An international group with an Austrian subsidiary faces financial pressure. Local creditors are circling. The parent company's treasury team wants a solution within weeks. Austrian insolvency and restructuring law, however, operates on its own timetable – and missing the right procedural window can transform a manageable restructuring into full-blown insolvency proceedings. The difference between those two outcomes is often a matter of days, not months.
Corporate restructuring in Austria is governed primarily by Austrian insolvency legislation, which provides distinct procedural tracks for reorganisation, debt restructuring, and liquidation. The key threshold is whether the debtor entity remains solvent or has crossed into over-indebtedness or illiquidity. International groups must act before these thresholds are breached; late filing triggers mandatory insolvency proceedings and potential director liability.

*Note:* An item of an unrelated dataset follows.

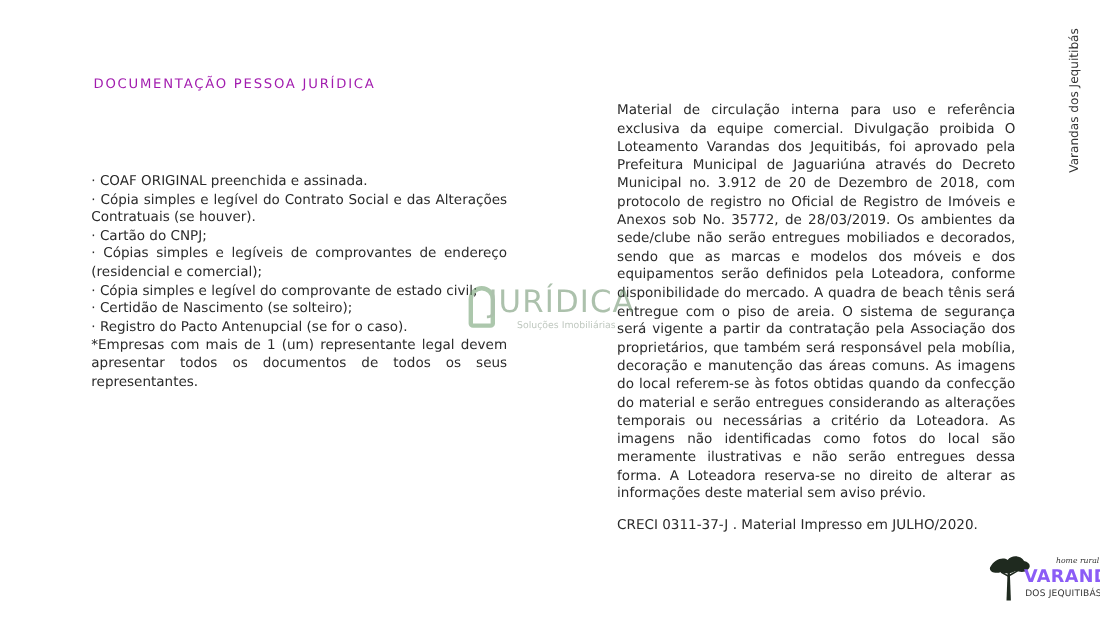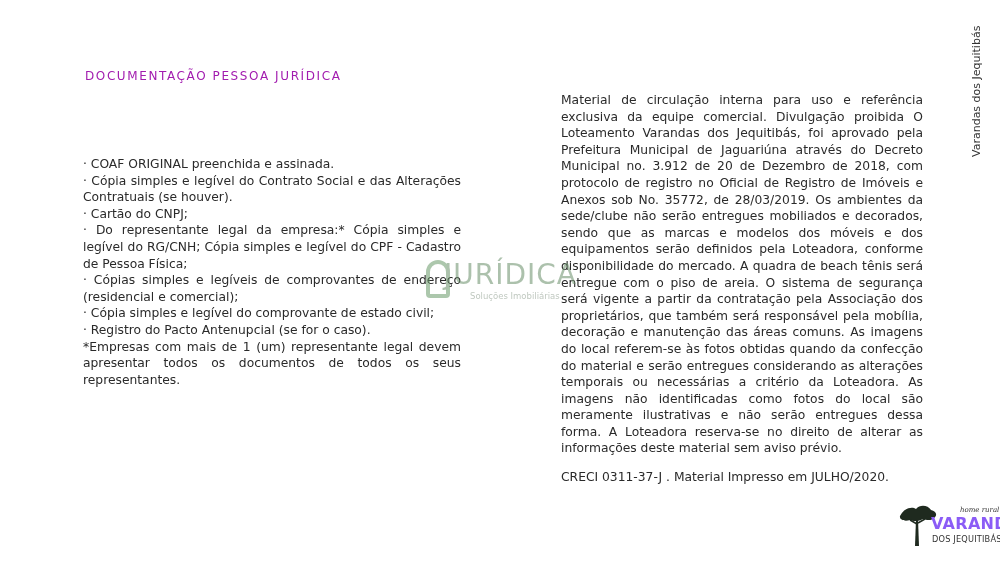"· Do representante legal da" p { html: <p>· Do representante legal da empresa:* Cópia simples e legível do RG/CNH; Cópia simples e legível do CPF - Cadastro de Pessoa Física;</p> -> none }
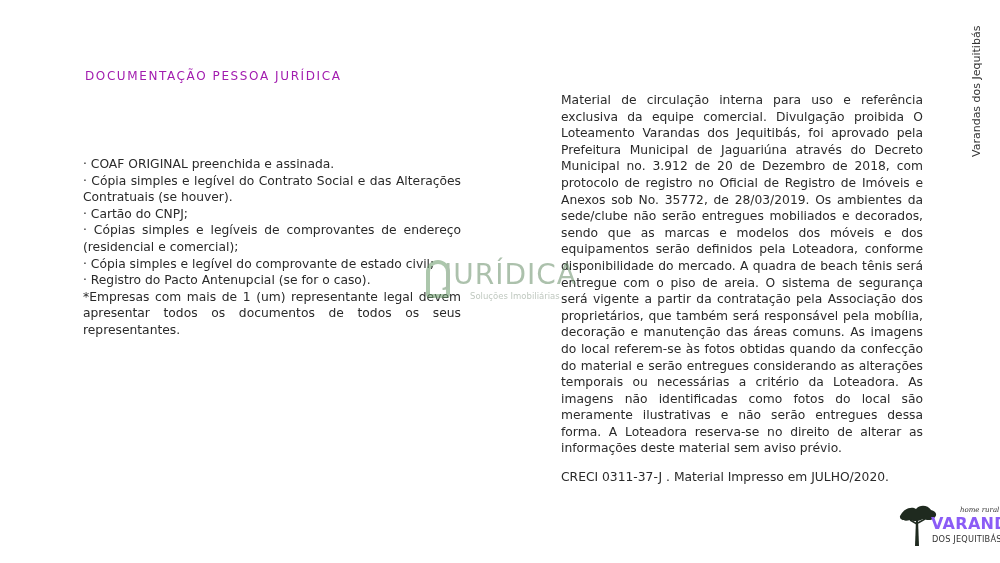"· Certidão de Nascimento (se" p { html: none -> <p>· Certidão de Nascimento (se solteiro);</p> }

This guide walks through the principal restructuring routes available under Austrian law, the procedural steps and documentary requirements for each. The most common mistakes made by foreign clients. Additionally, a practical decision framework for choosing the right path.
The Austrian restructuring system: key routes and thresholds
Austrian insolvency legislation offers three principal routes for a distressed company. Each carries distinct conditions, timelines, and consequences for management control.
The first route is Sanierungsverfahren mit Eigenverwaltung (restructuring proceedings with self-administration). Here, management retains operational control under court supervision. The debtor must present a restructuring plan offering creditors a minimum payment threshold. Creditor consent is required at a creditors meeting. This route is available only when the debtor can credibly demonstrate that the plan is feasible.
The second route is Sanierungsverfahren ohne Eigenverwaltung (restructuring proceedings without self-administration). An administrator appointed by the court takes over management functions. The debtor loses day-to-day control. This route is used when the court is not satisfied that management can be trusted to run the process independently. The administrator oversees creditor claims, manages assets, and supervises the restructuring plan.
The third route is Konkursverfahren (insolvency proceedings proper), which leads to liquidation unless a restructuring plan is confirmed during the process. A liquidator manages asset realisation. The creditors meeting plays a central role in approving distributions. This route applies when reorganisation is no longer viable.
Austrian corporate legislation also permits out-of-court restructuring. This involves private negotiations with key creditors, restructured credit agreements, and consensual debt-for-equity swaps. No court filing is required. However, out-of-court solutions lack the protection of an automatic moratorium. A single dissenting creditor can pursue enforcement during negotiations.
The critical trigger is the filing obligation. Under Austrian insolvency legislation, a company that becomes illiquid or over-indebted must file for insolvency proceedings within sixty days. This window is shortened to thirty days if illiquidity is caused by the COVID-related rules – though the standard sixty-day period now applies again. Missing this deadline exposes directors to personal liability. Practitioners in Austria consistently note that foreign parent companies underestimate how quickly this obligation activates.
For international groups, the EU Insolvency Regulation is also directly relevant. Where the Austrian subsidiary's Mittelpunkt der hauptsächlichen Interessen (centre of main interests, or COMI) is in Austria, Austrian courts have primary jurisdiction. Secondary proceedings can be opened in other EU member states where the company has an establishment. This creates a parallel procedural risk that must be anticipated from the outset.
Step-by-step procedural requirements
The procedural pathway for restructuring proceedings in Austria follows a defined sequence. Each step has its own documentary demands and timing constraints.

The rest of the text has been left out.